— Brief —
Each line in the entries below that holds the word "color" belongs in the answer.

(Web page edit records)
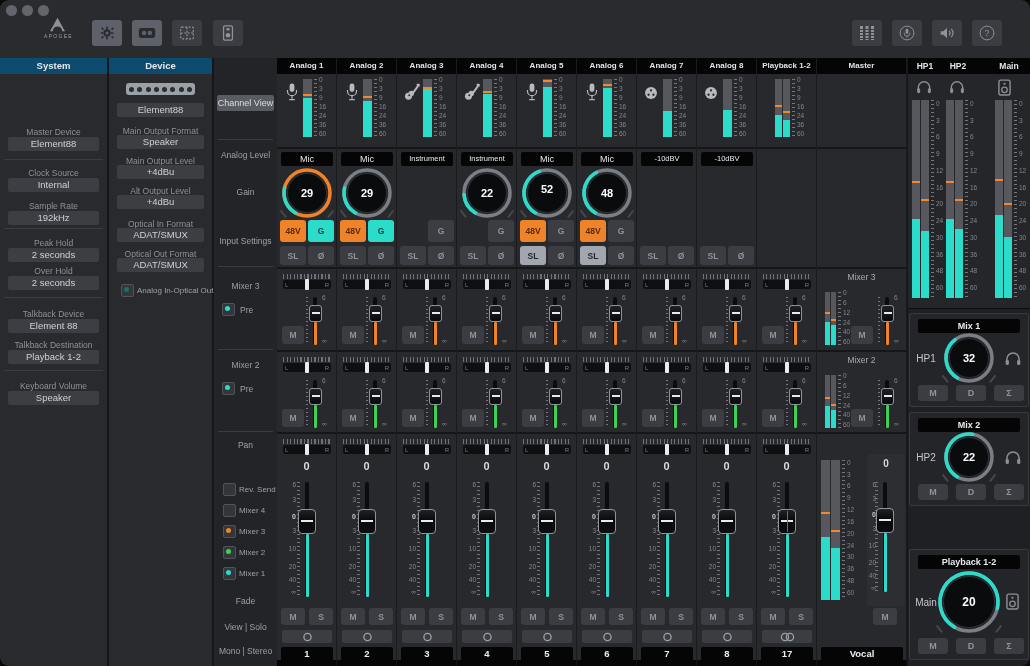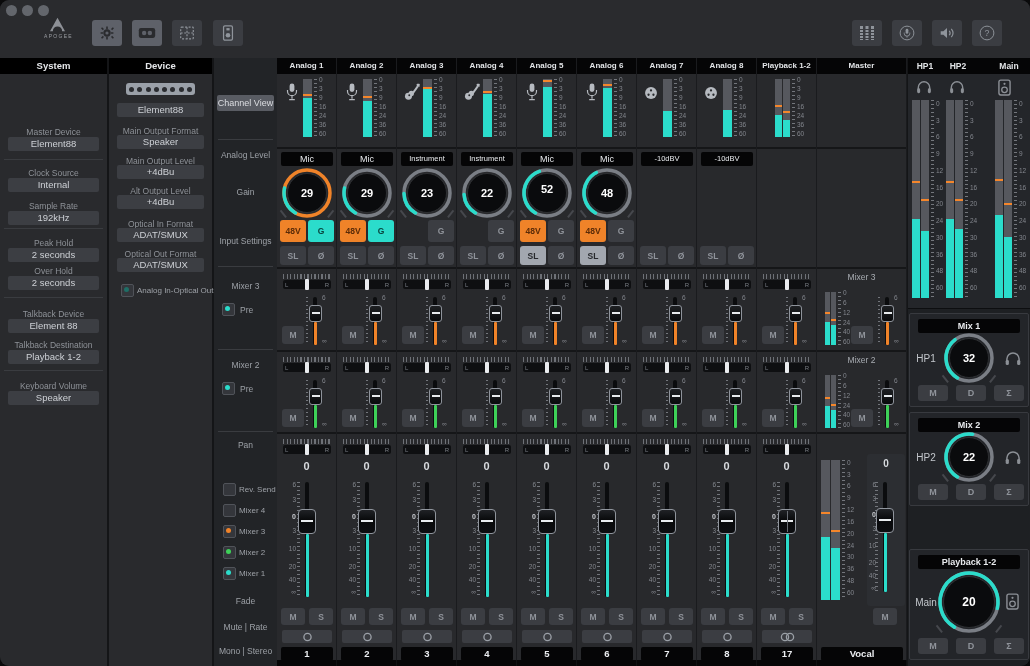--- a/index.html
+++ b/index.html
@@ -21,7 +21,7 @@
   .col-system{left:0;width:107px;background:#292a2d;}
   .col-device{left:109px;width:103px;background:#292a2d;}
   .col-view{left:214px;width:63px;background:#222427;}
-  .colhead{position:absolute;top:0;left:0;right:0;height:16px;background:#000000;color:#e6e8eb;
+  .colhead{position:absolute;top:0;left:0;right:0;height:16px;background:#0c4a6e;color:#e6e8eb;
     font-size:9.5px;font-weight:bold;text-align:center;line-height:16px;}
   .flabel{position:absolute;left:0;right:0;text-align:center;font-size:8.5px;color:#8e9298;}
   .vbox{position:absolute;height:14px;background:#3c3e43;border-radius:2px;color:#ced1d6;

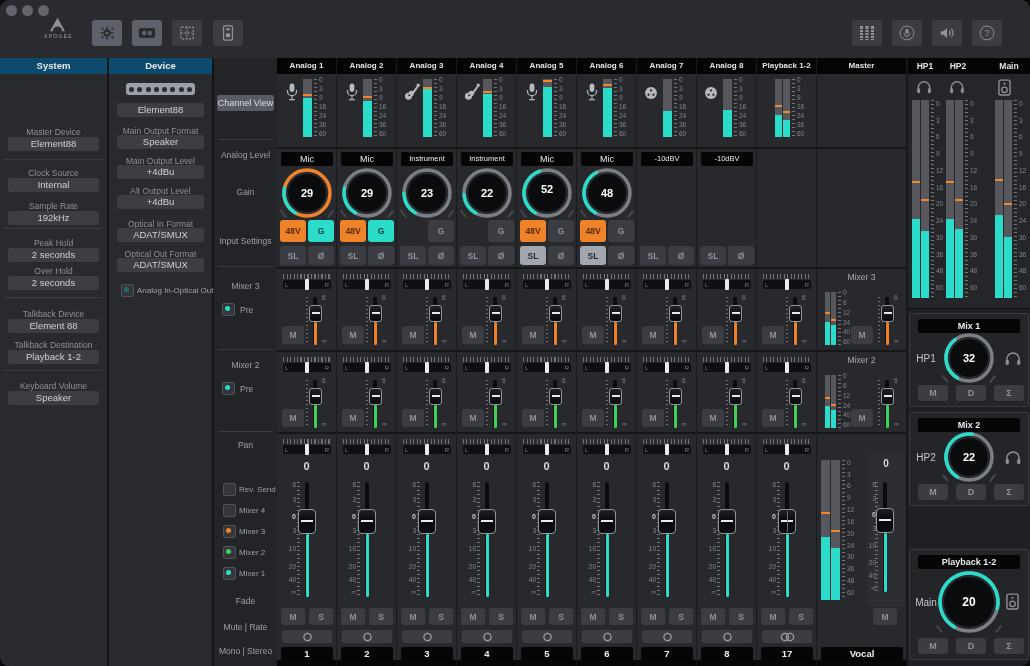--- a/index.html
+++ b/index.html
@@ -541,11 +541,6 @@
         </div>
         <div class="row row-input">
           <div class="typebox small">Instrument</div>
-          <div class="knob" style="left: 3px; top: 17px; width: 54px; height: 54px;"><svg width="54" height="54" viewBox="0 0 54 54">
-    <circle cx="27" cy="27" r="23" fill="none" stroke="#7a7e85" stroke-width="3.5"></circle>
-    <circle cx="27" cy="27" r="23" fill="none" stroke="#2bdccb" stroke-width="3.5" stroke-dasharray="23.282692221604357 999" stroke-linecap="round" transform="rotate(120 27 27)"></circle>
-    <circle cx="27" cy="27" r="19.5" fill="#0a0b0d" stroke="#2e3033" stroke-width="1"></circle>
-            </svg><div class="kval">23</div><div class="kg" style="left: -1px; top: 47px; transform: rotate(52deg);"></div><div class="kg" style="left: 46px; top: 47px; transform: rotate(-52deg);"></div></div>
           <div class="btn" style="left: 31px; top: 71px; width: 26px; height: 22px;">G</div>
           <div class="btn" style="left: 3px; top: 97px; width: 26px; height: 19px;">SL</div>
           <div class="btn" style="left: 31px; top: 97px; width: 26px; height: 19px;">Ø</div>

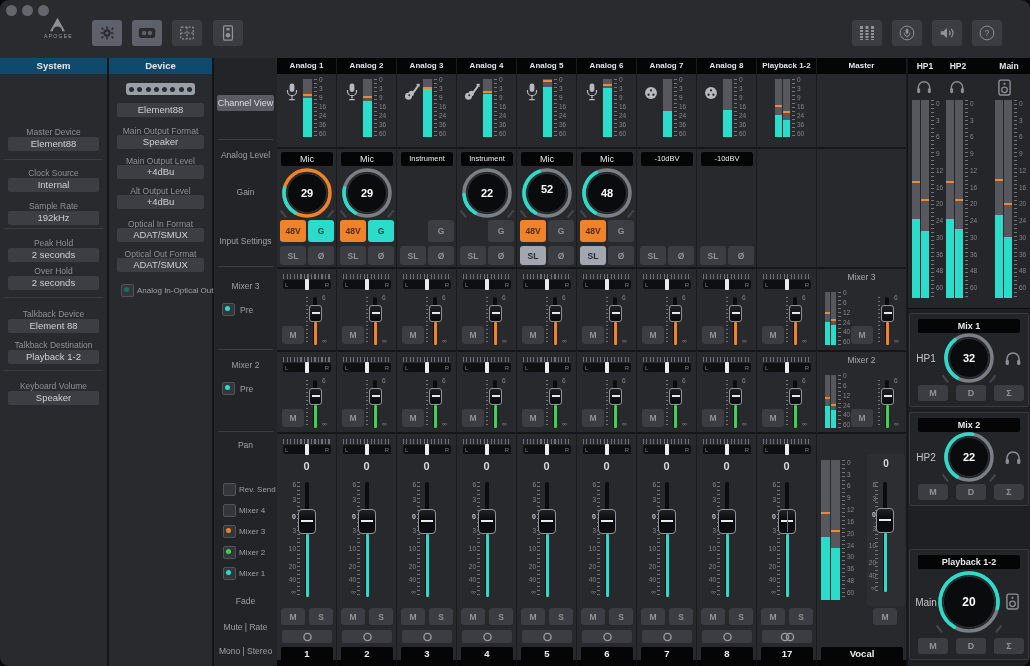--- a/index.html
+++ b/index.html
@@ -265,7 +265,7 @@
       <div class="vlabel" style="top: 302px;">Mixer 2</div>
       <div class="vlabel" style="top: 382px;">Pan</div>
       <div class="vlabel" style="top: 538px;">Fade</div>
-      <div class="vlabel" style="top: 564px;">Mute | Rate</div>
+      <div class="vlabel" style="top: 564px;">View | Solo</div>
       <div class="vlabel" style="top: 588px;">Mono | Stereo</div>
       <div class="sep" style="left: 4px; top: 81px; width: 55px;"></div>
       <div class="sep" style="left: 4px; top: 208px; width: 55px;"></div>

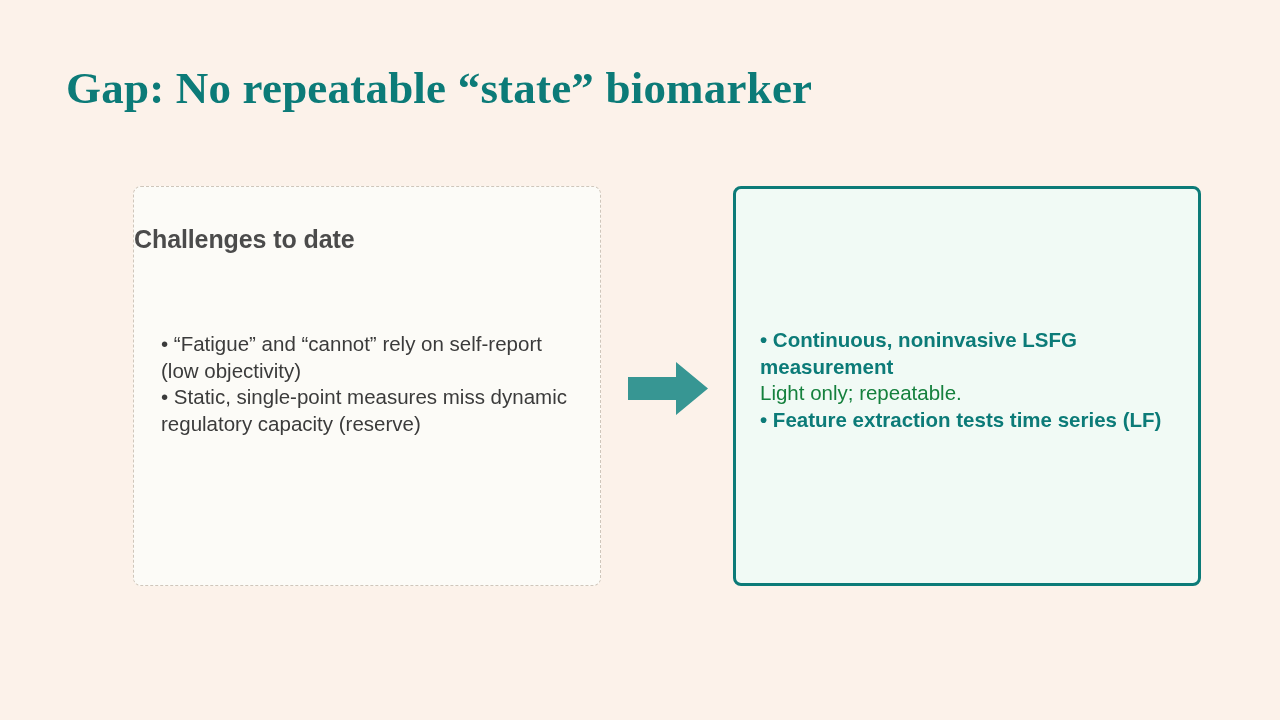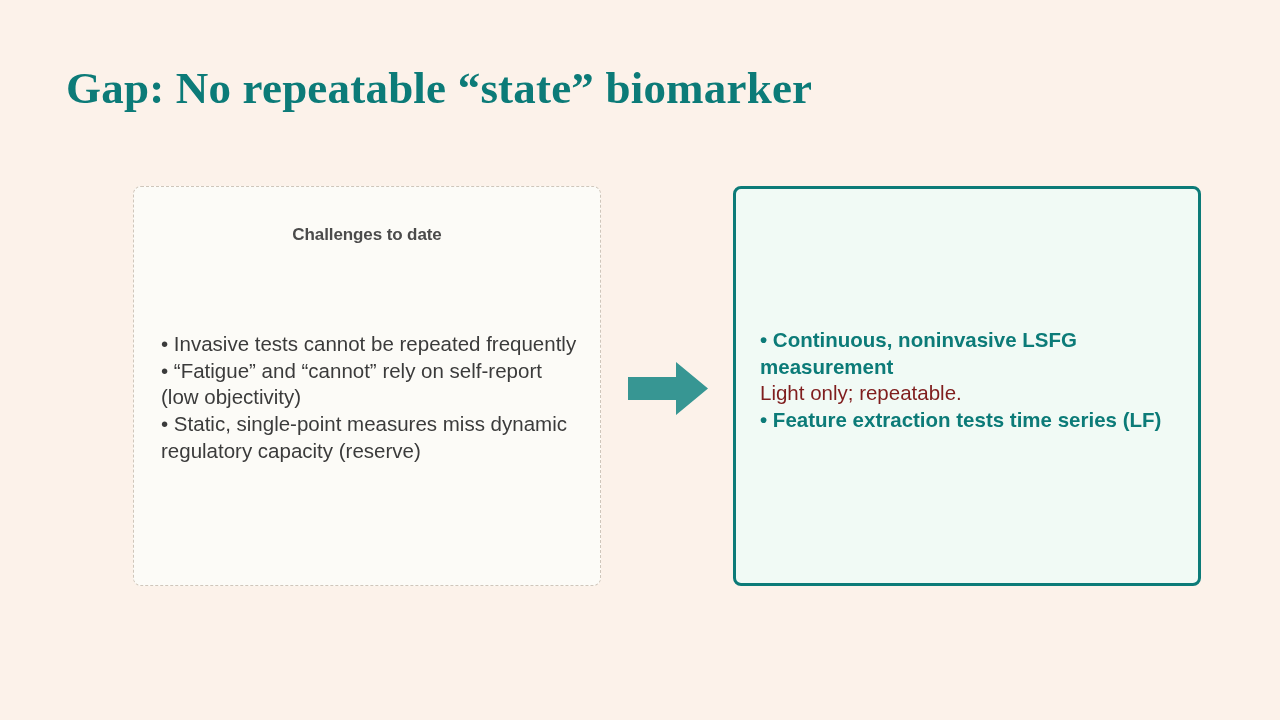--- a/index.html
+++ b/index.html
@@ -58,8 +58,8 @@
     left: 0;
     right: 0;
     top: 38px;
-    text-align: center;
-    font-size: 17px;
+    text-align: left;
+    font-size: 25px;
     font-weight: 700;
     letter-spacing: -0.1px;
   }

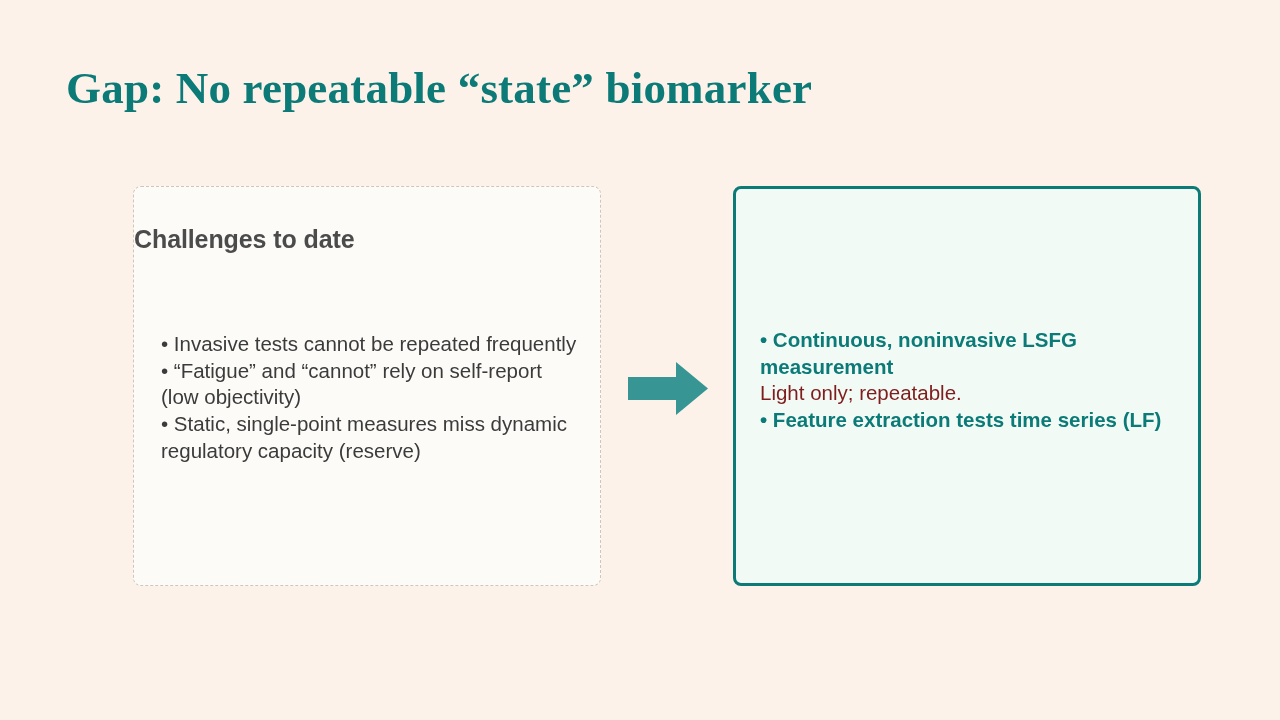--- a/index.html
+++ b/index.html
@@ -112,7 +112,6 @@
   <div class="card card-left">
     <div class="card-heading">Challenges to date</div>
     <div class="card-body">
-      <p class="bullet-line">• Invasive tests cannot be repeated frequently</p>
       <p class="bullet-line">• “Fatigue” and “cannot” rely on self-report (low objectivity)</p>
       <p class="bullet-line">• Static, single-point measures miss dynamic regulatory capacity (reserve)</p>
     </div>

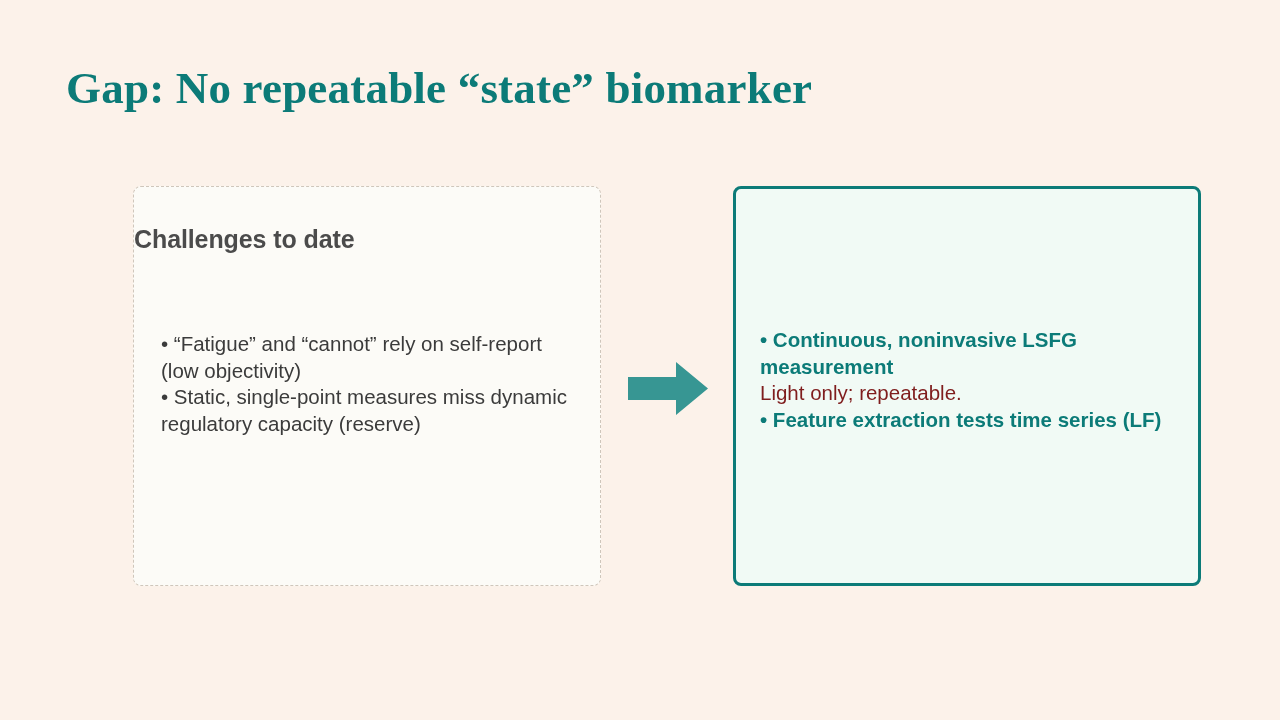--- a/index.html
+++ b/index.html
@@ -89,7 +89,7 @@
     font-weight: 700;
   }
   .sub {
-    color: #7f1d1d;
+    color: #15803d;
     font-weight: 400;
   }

— Problem solution —
-  .colhead{position:absolute;top:0;left:0;right:0;height:16px;background:#000000;color:#e6e8eb;
+  .colhead{position:absolute;top:0;left:0;right:0;height:16px;background:#0c4a6e;color:#e6e8eb;
   .flabel{position:absolute;left:0;right:0;text-align:center;font-size:8.5px;color:#8e9298;}
   .vbox{position:absolute;height:14px;background:#3c3e43;border-radius:2px;color:#ced1d6;
-    color: #7f1d1d;
+    color: #15803d;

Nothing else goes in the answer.